June 28, 2002
A Note of Concern for the Economic Recovery
Do you ever get the feeling that Alan Greenspan gets a peek at the economic statistics before the rest of us have our chance? The Fed's decision to leave short term interest rates unchanged, even as first quarter growth in the U.S. economy was revised upward to a blistering 6.1 percent, struck some of us as a bit risky. After all, with government spending lurching upwards, and the economy picking up speed, maintaining the discount rate at its 40-year low seemed a bit like keeping the throttle open on a race car heading for a curve.
Then we got the Bureau of Economic Analysis's report on personal income and consumption for the month of May. And the Fed's concern over the economic recovery began to make more sense.
With the retail sales report, and now the BEA's personal income data, we have two indicators of what could prove to be a disturbing new trend. That is, consumers in the U.S. economy are beginning to squeeze their dollars a bit harder.
The BEA reported that consumption expenditures were essentially flat in the month of May, after growing at an inflation-adjusted 0.1 percent for each of the preceding two months. This frugality helped push national savings rates, computed as a fraction of after-tax income, up to 3.1 percent.
The trajectory of retail sales has also become noticeably flatter of late. While the 0.9 percent decline in May was largely a correction to the 1.2 percent growth spike that occurred in the preceding month, its timing was unsettling. Growth in sales over the last three months compared to the same period last year, at 3.3 percent, is only a little higher than the rate of inflation.
A one-month pause in spending growth does not constitute a new trend, of course. But in an economy where business spending remains weak, and exports are threatened, the heavy lifting in our recovery so far has been done by consumers.
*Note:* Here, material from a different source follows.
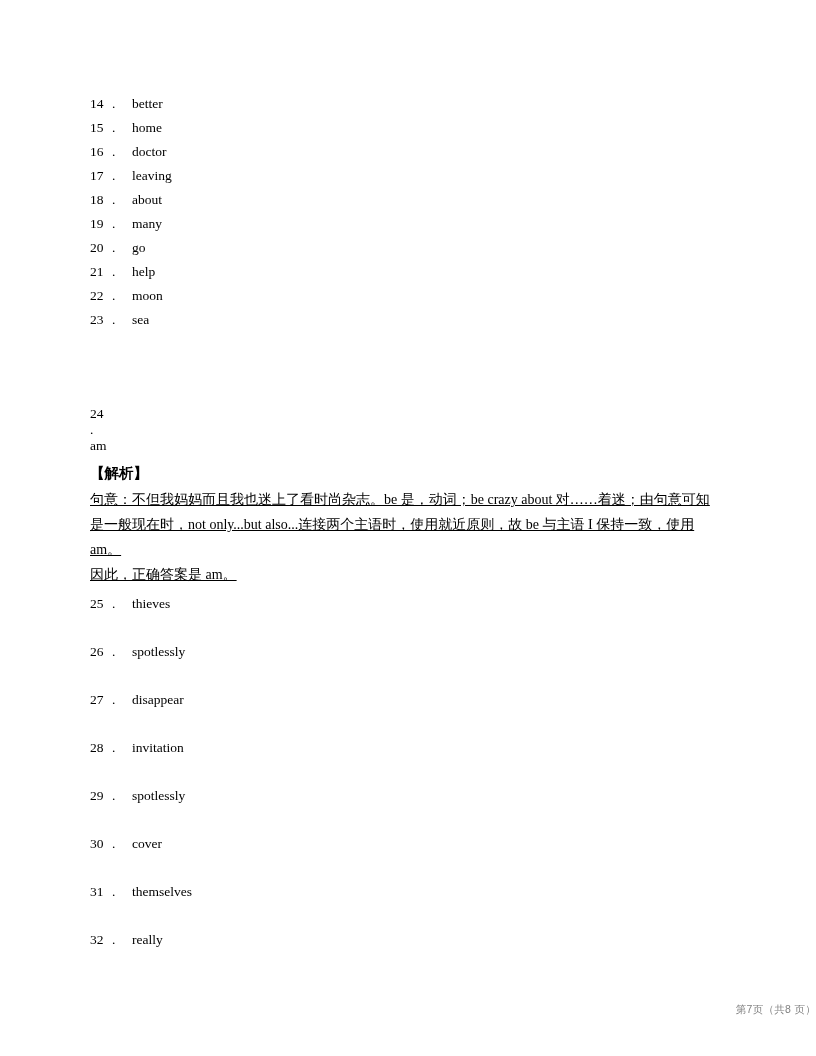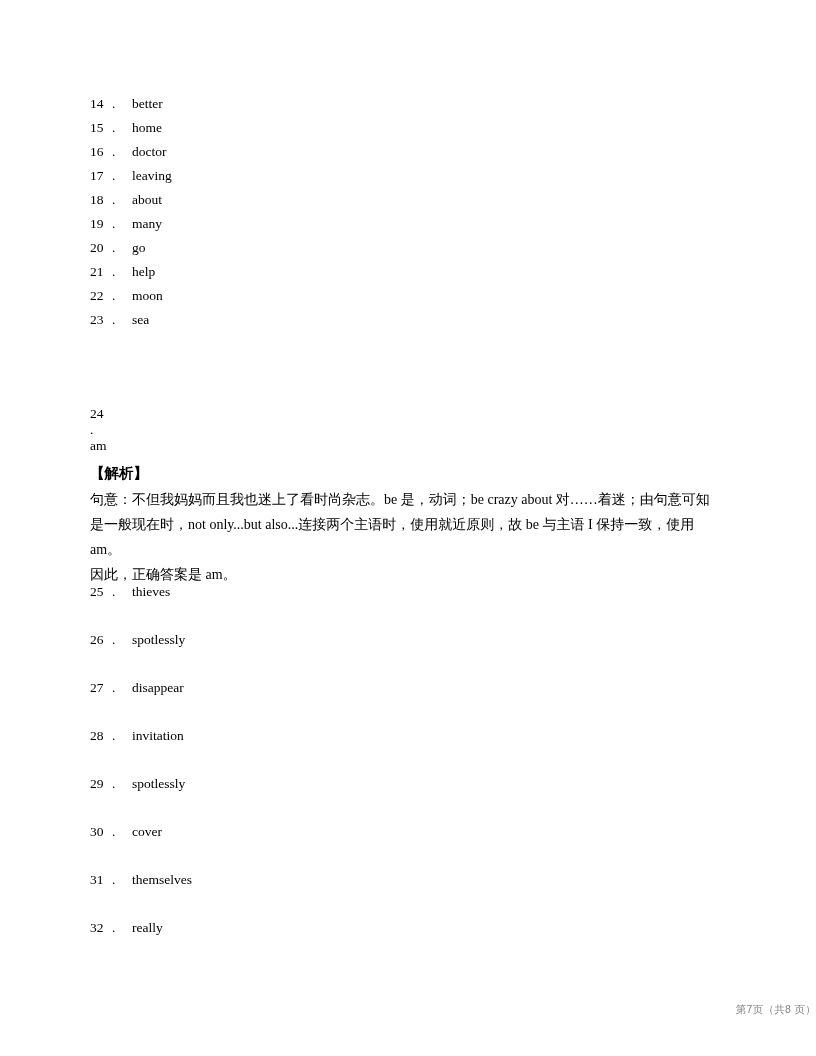"句意：不但我妈妈而且我也迷上了看时尚杂志。be 是，动词；be crazy" .solution-body { text-decoration: none -> underline }
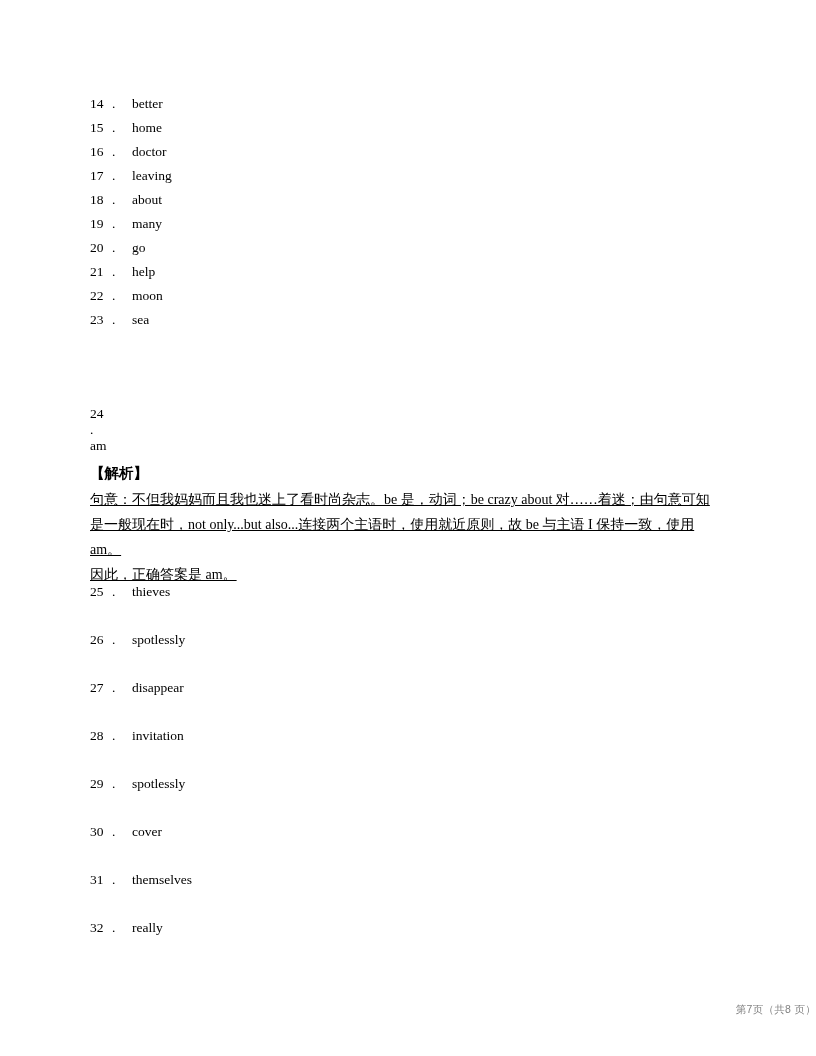"25" #list-bottom { top: 584px -> 596px }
And any hint of interruption in their appetite for spending is guaranteed to make policy makers break out in a sweat.
And it is easy to see how this pause could last longer than a month. The surge of consumer spending in the post-September 11 aftermath helped make the 2001 recession a one-quarter wonder, but it also pushed consumer debt to unsustainably high levels. Savings rates were practically zero from November through January as durable goods sales shot through the roof, and discretionary purchases that might have been spread out over the course of this year were compressed into the space of those few months.
In a few short weeks, our confidence in the durability of the economic recovery has taken a few hits. Our continued growth may depend on how well the other sectors of the economy perform when consumers hand the baton off to them.